Смекни!
smekni.com

Автор и герой в романе И. Бабеля "Конармия" (стр. 2 из 3)

Какое многообразие синонимов! И среди них нет ни одно­го, обозначающего простую, естественную смерть.

В мире «Конармии» трудно спастись и выжить не только людям. «Я скорблю о пчелах. Они истерзаны враждующи­ми армиями. На Волыни нет больше пчел» («Путь в Бро­ды»), «Опаленный и рваный, виляя ногами, он вывел из стойла корову, вложил ей в рот револьвер и выстрелил» («Прищепа»).

Большинство страниц книги окрашены в самый яркий цвет — красный. Потому и солнце здесь похоже на отруб­ленную голову, и пылание заката напоминает надвигающу­юся смерть, и осенние деревья качаются на перекрестках, как голые мертвецы.

Кровь и смерть уравнивают своих и чужих, правых и виноватых. «...Он умер, Пашка, ему нет больше судей в мире, и я ему последний судья из всех» («Эскадронный Трунов»).

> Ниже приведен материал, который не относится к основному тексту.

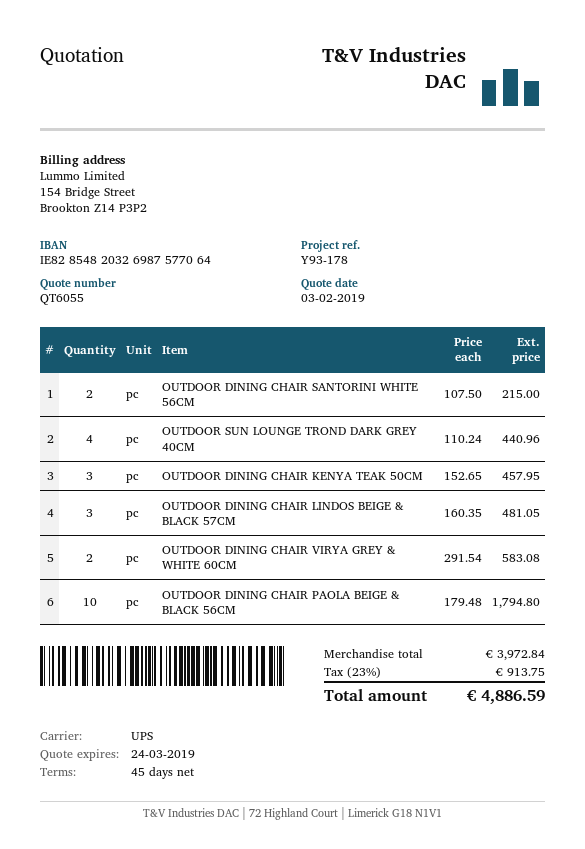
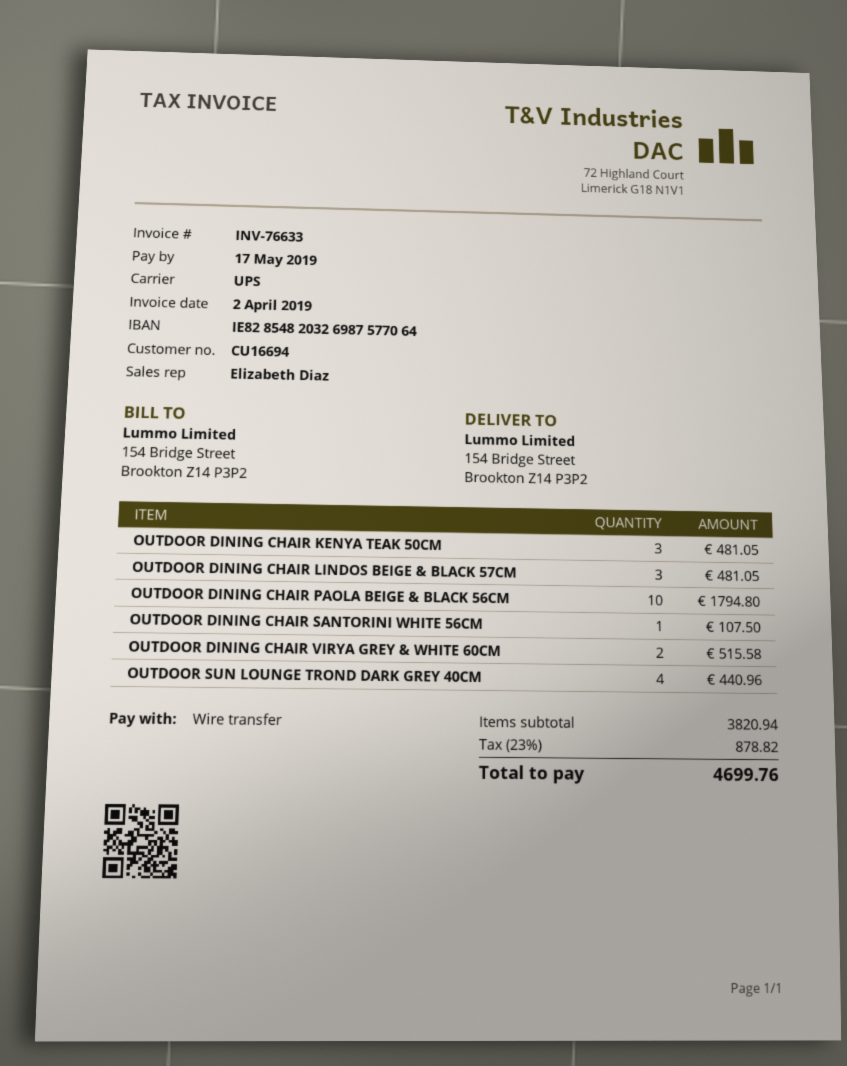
OUTDOOR DINING CHAIR SANTORINI WHITE 56CM: 2 for 215.00 -> 1 for 107.50
OUTDOOR DINING CHAIR KENYA TEAK 50CM: 3 for 457.95 -> 3 for 481.05
OUTDOOR DINING CHAIR VIRYA GREY & WHITE 60CM: 2 for 583.08 -> 2 for 515.58
subtotal: 3972.84 -> 3820.94
tax: 23% = 913.75 -> 23% = 878.82
total: 4886.59 -> 4699.76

«Что такое наш казак? — записывает Бабель в дневнике. — Пласты: бара-хольство, удальство, профессионализм, рево­люционность, звериная жестокость. Мы авангард, но чего?»

В «Конармии» новеллы-кадры монтируются на контрас­те, противоречии — утешительных связок и успокаиваю­щих размышлений.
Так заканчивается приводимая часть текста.